Revenons à l’Afrique. On se gausse, en Europe, en Amérique et aujourd’hui en Asie, de ses échecs, de son incapacité à surmonter elle-même ses difficultés. Et, après avoir essayé de « vendre » aux Africains toutes sortes de recettes de développement (qui ont toutes échoué), on essaie de leur vendre aujourd’hui l’idée que, sans démocratie, point de salut.
Sans démocratie, point de développement. Je suis un peu étonné qu’on puisse avancer ce genre d’affirmation, au moment où l’on a sous les yeux la preuve du contraire : l’extraordinaire succès économique de la Chine.
Je suis étonné également que, parmi les orateurs entendus ici, aucun n’ait réellement remis en question ce qui est considéré aujourd’hui comme un dogme : « Il faut faire de
la démocratie. »
Pourtant, la démocratie voulue par l’Occident n’est-elle pas parfois dangereuse ? Dans des pays pluriethniques, le multipartisme n’encourage-t-il pas l’ethnicisme, n’exacerbe-
t-il pas le tribalisme ? N’y a-t-il pas eu plus de morts « politiques » en Afrique après qu’on y eut imposé la dissolution des partis uniques qu’avant ? Ne va-t-on pas, de la
même façon, compter bientôt plus de morts en Irak après qu’avant Saddam? Après qu’avant la « démocratisation » à la mode américaine ?

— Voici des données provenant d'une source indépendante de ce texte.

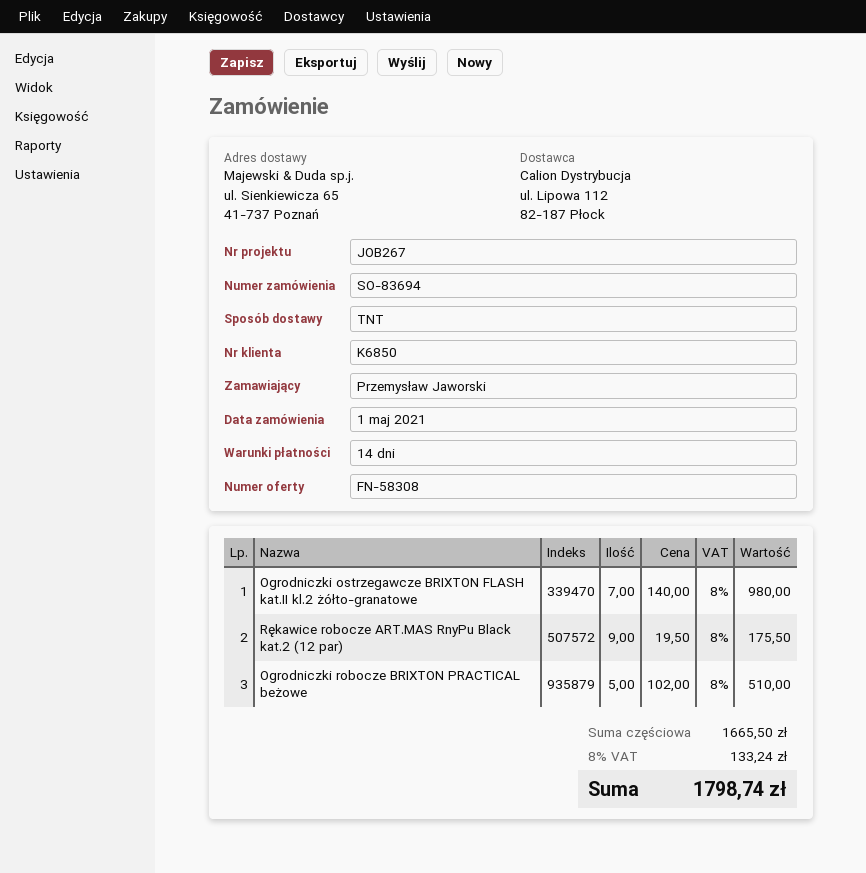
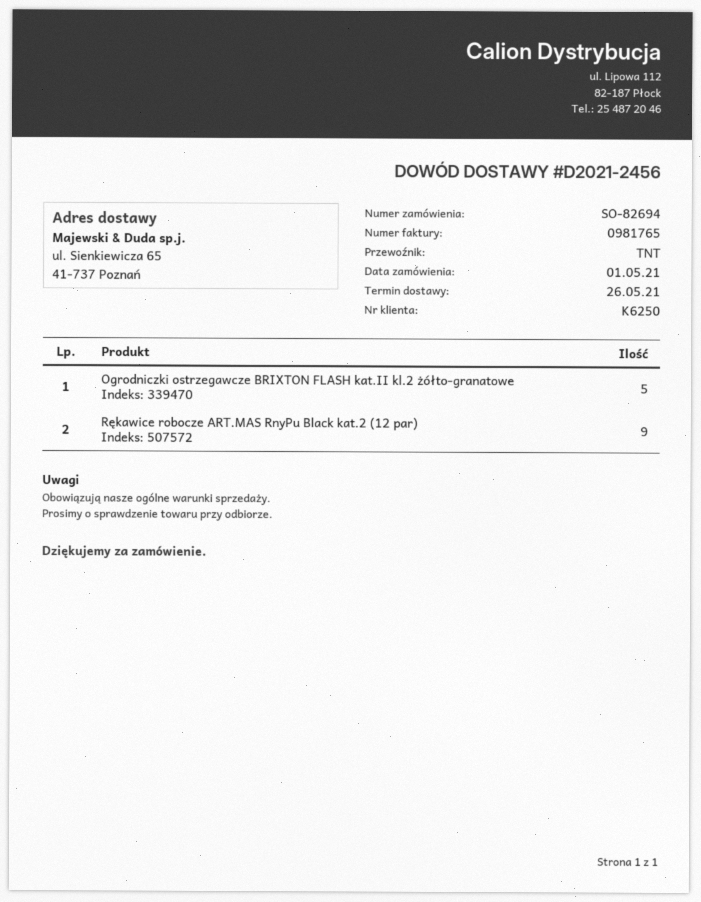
order number: SO-83694 -> SO-82694
customer number: K6850 -> K6250
Ogrodniczki ostrzegawcze BRIXTON FLASH kat.II kl.2 żółto-granatowe: 7 -> 5
Ogrodniczki robocze BRIXTON PRACTICAL beżowe: 5 -> none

Je suis surpris, enfin, qu’aucun des orateurs qui m’ont précédé n’ait évoqué l’idée d’aller chercher dans le fonctionnement des sociétés traditionnelles africaines des modèles pour aujourd’hui. Qu’on m’autorise à citer, par exemple, les propos tenus, l’an dernier, par l’éminent africaniste Georges Balandier à un journaliste de L’Express (9/10/2003) : « Les colonisateurs ont présenté la palabre comme un mal de l’Afrique, une façon de substituer la parole à l’efficacité. C’est une erreur de jugement. Lors d’une palabre, les représentants des diverses composantes d’une population se réunissent pour élaborer des décisions acceptables par l’ensemble de la collectivité. Ce mode d’argumentation – transposé – seraitplus démocratique que celui de pseudo-Parlements
où les jeux sont faits d’avance et où les rapports d’autorité empêchent de véritables débats. »

* Écrivain et éditeur. Ancien directeur de la rédaction de Jeune Afrique.